Defense counsel subsequently explored with defendant whether he agreed to proceed
with sentencing with the understanding that, “[i]f you find out otherwise that there’s an error
with the juvenile adjudication . . . that you certainly could come back and address those.”
Defendant explicitly agreed to this procedure by stating, “Okay.”

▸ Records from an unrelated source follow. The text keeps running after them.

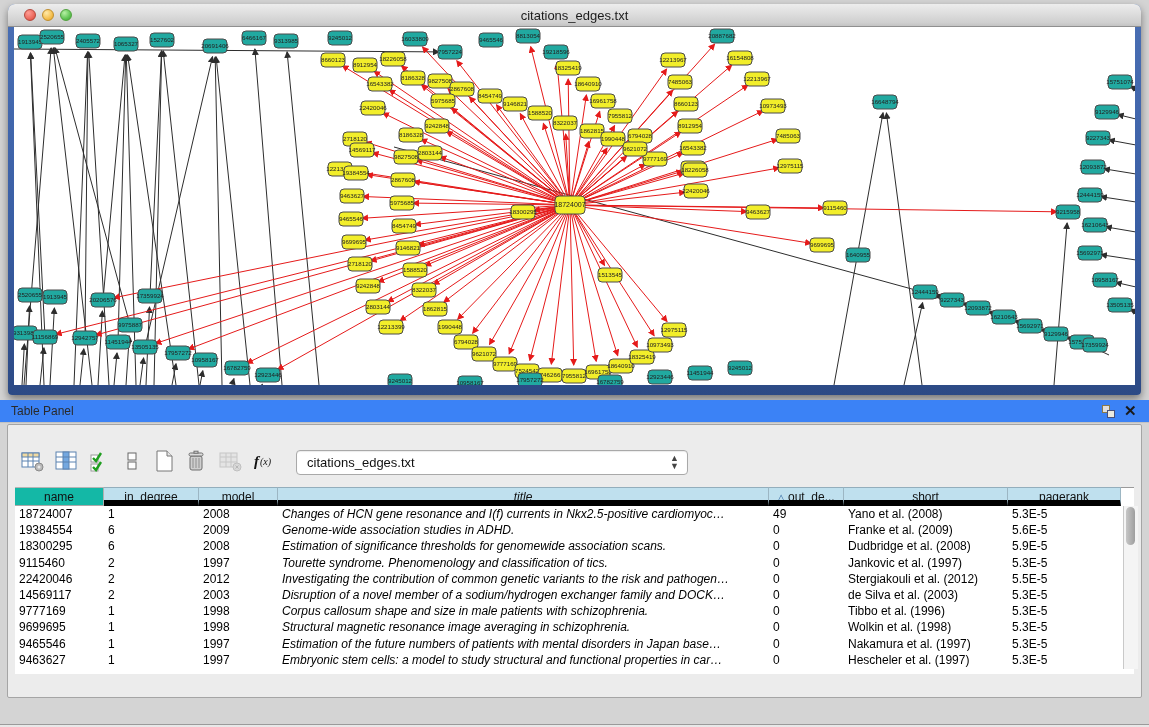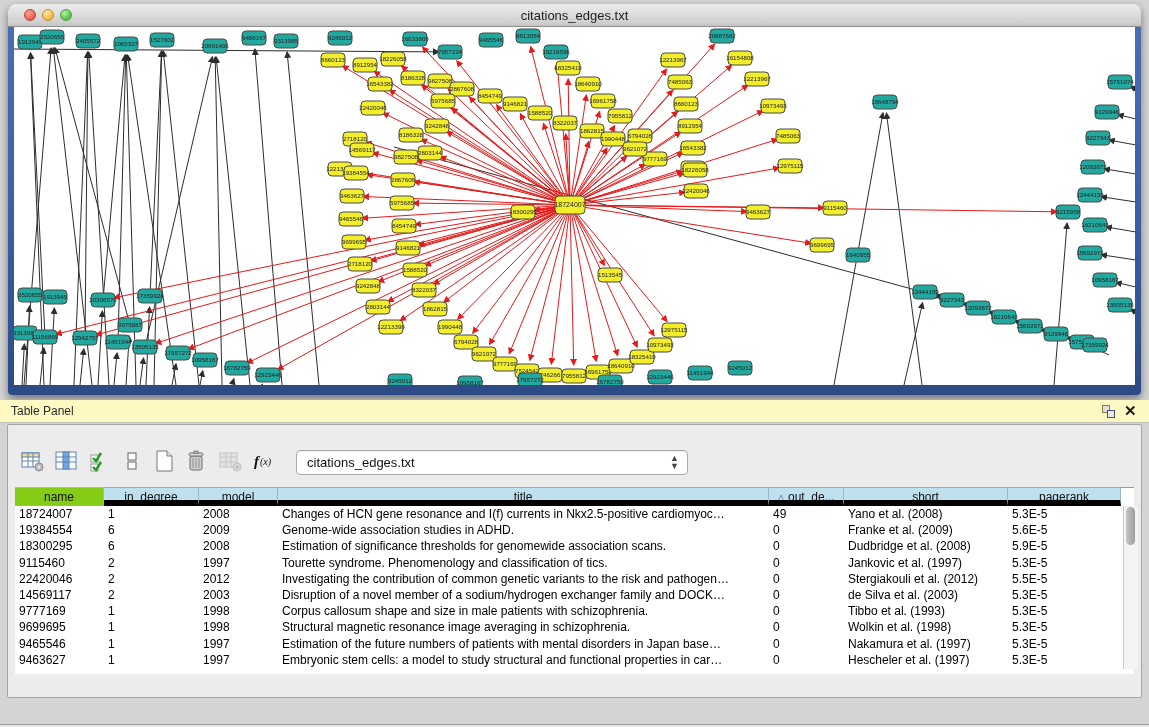--- a/index.html
+++ b/index.html
@@ -15,21 +15,21 @@
     border-radius:7px 7px 0 0;border-bottom:1px solid #8f8f8f;box-sizing:border-box;}
   .net-title{position:absolute;left:0;right:0;top:4px;text-align:center;font-size:13px;color:#1c1c1c;}
   .tl{position:absolute;top:5px;width:12px;height:12px;border-radius:50%;box-sizing:border-box;}
   .tl-red{left:16px;background:radial-gradient(circle at 35% 30%,#ff9d94,#ec6a5e 60%,#d2412f);border:1px solid #b5473c;}
   .tl-yellow{left:34px;background:radial-gradient(circle at 35% 30%,#ffe9a8,#f5bf4f 60%,#dfa123);border:1px solid #c08e2d;}
   .tl-green{left:52px;background:radial-gradient(circle at 35% 30%,#b6f0a4,#61c555 60%,#3da02f);border:1px solid #51a23e;}
   .net-canvas{position:absolute;left:6px;top:23px;width:1121px;height:358px;background:#ffffff;overflow:hidden;}
   .net-canvas svg{display:block;}
 
   
-  .tp-header{position:absolute;left:0;top:400px;width:1149px;height:23px;background:#fef9c3;
+  .tp-header{position:absolute;left:0;top:400px;width:1149px;height:23px;background:#3b82f6;
     border-bottom:1px solid #c2c2c2;box-sizing:border-box;}
   .tp-title{position:absolute;left:11px;top:4px;font-size:12px;color:#2a2a2a;}
   .float-icon{position:absolute;left:1101px;top:5px;width:15px;height:14px;cursor:pointer;}
   .float-icon .sq1{position:absolute;left:1px;top:0;width:8px;height:8px;border:1.5px solid #8a7a4a;box-sizing:border-box;background:#e0e0e0;}
   .float-icon .sq2{position:absolute;left:6px;top:5px;width:8px;height:8px;border:1.5px solid #47507c;box-sizing:border-box;background:#eceadf;}
   .close-icon{position:absolute;left:1124px;top:2px;font-size:15px;font-weight:bold;color:#1a1a1a;cursor:pointer;line-height:18px;}
 
   
   .tp-body{position:absolute;left:7px;top:424px;width:1135px;height:274px;background:#ececec;
     border:1px solid #a5a5a5;border-radius:2px;box-sizing:border-box;}
@@ -39,27 +39,27 @@
   .combo{position:absolute;left:278px;top:3px;width:390px;height:23px;background:#ffffff;
     border:1px solid #a9a9a9;border-radius:4px;box-shadow:inset 0 1px 1px rgba(0,0,0,.08);cursor:pointer;}
   .combo-text{position:absolute;left:10px;top:4px;font-size:13px;color:#111;}
   .combo-arrows{position:absolute;right:8px;top:3px;font-size:9px;line-height:8px;color:#444;text-align:center;}
 
   
   .grid-bg{position:absolute;left:7px;top:62px;width:1119px;height:186px;background:#ffffff;border-top:1px solid #9a9a9a;}
   .thead{position:absolute;left:7px;top:62px;width:1106px;height:19px;display:flex;}
   .th{box-sizing:border-box;border-top:1px solid #93aebc;border-bottom:6px solid #000000;border-right:1px solid #9cb6c3;
      background:#bfe0ee;font-size:12px;color:#111;text-align:center;line-height:18px;overflow:hidden;white-space:nowrap;cursor:pointer;}
-  .th.gray{background:#84cc16;border-top:1px solid #b5b5b5;border-bottom:1px solid #a8a8a8;border-right:1px solid #b0b0b0;}
+  .th.gray{background:#14b8a6;border-top:1px solid #b5b5b5;border-bottom:1px solid #a8a8a8;border-right:1px solid #b0b0b0;}
   .sort-tri{color:#3a6ea5;font-size:10px;margin-right:3px;}
   .tbody{position:absolute;left:7px;top:81px;width:1106px;height:163px;overflow:hidden;background:#fff;}
   .tr{display:flex;height:16.2px;}
   .td{box-sizing:border-box;padding-left:4px;font-size:12px;color:#000;line-height:16.2px;
      white-space:nowrap;overflow:hidden;}
-  .c0{width:89px;} .c1{width:95px;} .c2{width:79px;} .c3{width:491px;} .c4{width:75px;} .c5{width:164px;} .c6{width:113px;}
+  .c0{width:89px;} .c1{width:95px;} .c2{width:79px;} .c3{width:491px;font-style:italic;} .c4{width:75px;} .c5{width:164px;} .c6{width:113px;}
   .vscroll{position:absolute;left:1115px;top:81px;width:14px;height:163px;background:#f4f4f4;border-left:1px solid #c9c9c9;}
   .vthumb{position:absolute;left:2px;top:1px;width:9px;height:38px;background:linear-gradient(90deg,#c6c6c6,#9e9e9e);border-radius:5px;cursor:pointer;}
 
   
   .tabbar{position:absolute;left:420px;top:249px;height:22px;display:flex;border:1px solid #8e8e8e;border-radius:5px;overflow:hidden;background:#fff;}
   .tab{font-size:13px;line-height:21px;text-align:center;cursor:pointer;background:linear-gradient(180deg,#ffffff,#f0f0f0);color:#111;border-right:1px solid #bbb;}
   .tab:last-child{border-right:none;}
   .tab.selected{background:linear-gradient(180deg,#7d7d7d,#676767);color:#efefef;}
   .tab.t0{width:93px;} .tab.t1{width:84px;} .tab.t2{width:111px;}
 
@@ -646,21 +646,21 @@
           <div class="td c4">0</div>
           <div class="td c5">de Silva et al. (2003)</div>
           <div class="td c6">5.3E-5</div>
         </div>
         <div class="tr">
           <div class="td c0">9777169</div>
           <div class="td c1">1</div>
           <div class="td c2">1998</div>
           <div class="td c3">Corpus callosum shape and size in male patients with schizophrenia.</div>
           <div class="td c4">0</div>
-          <div class="td c5">Tibbo et al. (1993)</div>
+          <div class="td c5">Tibbo et al. (1996)</div>
           <div class="td c6">5.3E-5</div>
         </div>
         <div class="tr">
           <div class="td c0">9699695</div>
           <div class="td c1">1</div>
           <div class="td c2">1998</div>
           <div class="td c3">Structural magnetic resonance image averaging in schizophrenia.</div>
           <div class="td c4">0</div>
           <div class="td c5">Wolkin et al. (1998)</div>
           <div class="td c6">5.3E-5</div>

By agreeing to proceed to sentencing as the trial court proposed, defendant also agreed
that the PSIR would be corrected if subsequent information confirmed it was inaccurate. Thus,
with respect to the juvenile adjudication noted in the PSIR, defendant has waived his right to
have that information stricken from the report solely because the trial court agreed to disregard it
at sentencing. The trial court is vested with wide discretion in addressing challenges to the
accuracy of information at sentencing. Spanke, supra at 648. The court’s response, to which
defendant agreed, was reasonable and principled, not an abuse of discretion. Babcock, supra.
We affirm.
/s/ E. Thomas Fitzgerald
/s/ Jane E. Markey
/s/ Michael R. Smolenski
1
Neither defense counsel nor defendant elaborated on the nature of defendant’s question about
the juvenile adjudication. The PSIR for the instant offense indicates that “defendant denies
committing this crime,” referring to the 1979 juvenile adjudication. A PSIR prepared for a 1992
sentencing proceeding, which is attached to the current PSIR, provides more information about
the 1979 juvenile case. The 1992 PSIR states, “the defendant denies committing this offense.
He does admit that he was adjudicated but he states that he did not do what they say.”